Programmers and creatives who have a knack for picking things up, running with them and innovating will have relative ease when it comes to working within the platforms featured in Learning Virtual Reality.

On the other hand, if you’re somebody who’s driven more by image and less by code, then consider something as simple as Google’s Jump camera rig, an array of 16 cameras assembled in a circle used for capturing 3D space. GoPro VR also lets you “Capture, Stitch, Share” with relative ease, as promised on its website.

AR AND VR, BEYOND PLAYTIME

At the moment, today’s youth appear to be the ones consuming the most AR and VR, and everything in between that can be found on personal electronic devices, gaming platforms and—if/when they watch it—television.

But will today’s youth be the ones taking AR and VR tools and making something new?

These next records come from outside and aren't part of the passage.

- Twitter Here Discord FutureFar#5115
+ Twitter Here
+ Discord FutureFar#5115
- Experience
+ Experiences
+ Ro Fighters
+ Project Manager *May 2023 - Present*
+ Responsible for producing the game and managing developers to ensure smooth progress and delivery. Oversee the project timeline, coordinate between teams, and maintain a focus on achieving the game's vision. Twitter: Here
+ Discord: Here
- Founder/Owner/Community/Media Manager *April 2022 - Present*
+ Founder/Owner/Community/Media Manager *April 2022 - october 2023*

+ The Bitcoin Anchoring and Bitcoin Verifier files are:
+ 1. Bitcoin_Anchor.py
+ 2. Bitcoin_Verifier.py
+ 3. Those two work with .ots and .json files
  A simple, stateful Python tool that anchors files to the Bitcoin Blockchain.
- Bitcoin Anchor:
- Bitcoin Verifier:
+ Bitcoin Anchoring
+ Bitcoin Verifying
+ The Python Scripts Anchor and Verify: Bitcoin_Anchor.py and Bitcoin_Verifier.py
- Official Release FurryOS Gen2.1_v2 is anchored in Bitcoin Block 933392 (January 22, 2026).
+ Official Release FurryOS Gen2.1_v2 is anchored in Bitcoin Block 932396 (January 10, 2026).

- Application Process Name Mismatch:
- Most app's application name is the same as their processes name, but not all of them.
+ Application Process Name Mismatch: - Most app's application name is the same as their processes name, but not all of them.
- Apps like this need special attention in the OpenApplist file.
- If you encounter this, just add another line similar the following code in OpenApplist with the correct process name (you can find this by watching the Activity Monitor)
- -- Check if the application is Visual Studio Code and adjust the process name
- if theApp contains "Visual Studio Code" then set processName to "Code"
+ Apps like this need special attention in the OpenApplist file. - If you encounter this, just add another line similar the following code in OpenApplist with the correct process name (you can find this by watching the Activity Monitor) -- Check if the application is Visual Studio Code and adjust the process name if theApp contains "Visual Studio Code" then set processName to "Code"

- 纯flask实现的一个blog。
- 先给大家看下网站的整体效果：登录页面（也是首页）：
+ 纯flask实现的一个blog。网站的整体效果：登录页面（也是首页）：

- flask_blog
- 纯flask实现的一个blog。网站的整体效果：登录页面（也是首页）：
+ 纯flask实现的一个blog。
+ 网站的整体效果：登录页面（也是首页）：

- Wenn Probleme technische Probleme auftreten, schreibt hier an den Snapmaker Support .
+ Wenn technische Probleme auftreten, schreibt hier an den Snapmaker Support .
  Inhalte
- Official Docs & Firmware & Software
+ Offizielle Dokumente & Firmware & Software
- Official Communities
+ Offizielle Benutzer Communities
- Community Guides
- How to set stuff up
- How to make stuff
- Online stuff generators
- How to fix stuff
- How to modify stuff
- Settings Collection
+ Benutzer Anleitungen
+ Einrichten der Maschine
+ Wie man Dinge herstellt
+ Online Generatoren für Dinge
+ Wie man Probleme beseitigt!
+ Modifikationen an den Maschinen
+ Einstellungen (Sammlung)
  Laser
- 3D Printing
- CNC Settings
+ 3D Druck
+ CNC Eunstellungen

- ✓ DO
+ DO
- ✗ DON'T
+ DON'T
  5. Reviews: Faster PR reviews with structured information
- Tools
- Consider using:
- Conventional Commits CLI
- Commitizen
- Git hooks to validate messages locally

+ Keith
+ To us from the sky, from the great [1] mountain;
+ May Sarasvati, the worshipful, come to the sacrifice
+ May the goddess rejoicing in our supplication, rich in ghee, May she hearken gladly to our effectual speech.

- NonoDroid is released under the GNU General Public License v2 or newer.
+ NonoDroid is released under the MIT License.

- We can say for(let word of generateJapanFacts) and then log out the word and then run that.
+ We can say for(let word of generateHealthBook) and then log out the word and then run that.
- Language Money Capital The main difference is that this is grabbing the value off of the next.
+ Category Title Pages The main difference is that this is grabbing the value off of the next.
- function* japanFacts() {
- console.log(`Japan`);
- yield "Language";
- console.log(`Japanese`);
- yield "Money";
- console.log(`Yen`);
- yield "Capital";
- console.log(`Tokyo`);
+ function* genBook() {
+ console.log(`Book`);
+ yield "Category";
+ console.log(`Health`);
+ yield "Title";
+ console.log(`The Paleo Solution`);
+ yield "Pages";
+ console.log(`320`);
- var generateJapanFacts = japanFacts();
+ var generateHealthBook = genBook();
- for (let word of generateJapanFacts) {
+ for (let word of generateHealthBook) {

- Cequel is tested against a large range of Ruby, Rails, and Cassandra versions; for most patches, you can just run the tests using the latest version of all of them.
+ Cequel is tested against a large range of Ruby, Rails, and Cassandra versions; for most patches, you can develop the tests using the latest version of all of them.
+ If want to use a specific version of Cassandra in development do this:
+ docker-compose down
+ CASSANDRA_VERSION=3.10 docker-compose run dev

Vaughan sees the promise in sharing development platforms such as ARToolKit with anyone and everyone, including students, but he sees something beyond what students can do. “While I fully support the idea of students becoming more familiar with programming and software development tools, I believe that it is creatives and visionaries that are needed to identify the ways in which the technology can be used.”

According to Vaughan, they will be the ones who will identify problems that can be solved using
AR technology.

Then again, why can’t students—or children, for that matter—be creative and visionary, as well as problem-solvers? AR and VR tools should enable students of all ages, especially children, to not only experience the world they live in, but also to play around and create new experiences. After all, play is serious business. And if there’s one thing children know how to do, it’s play.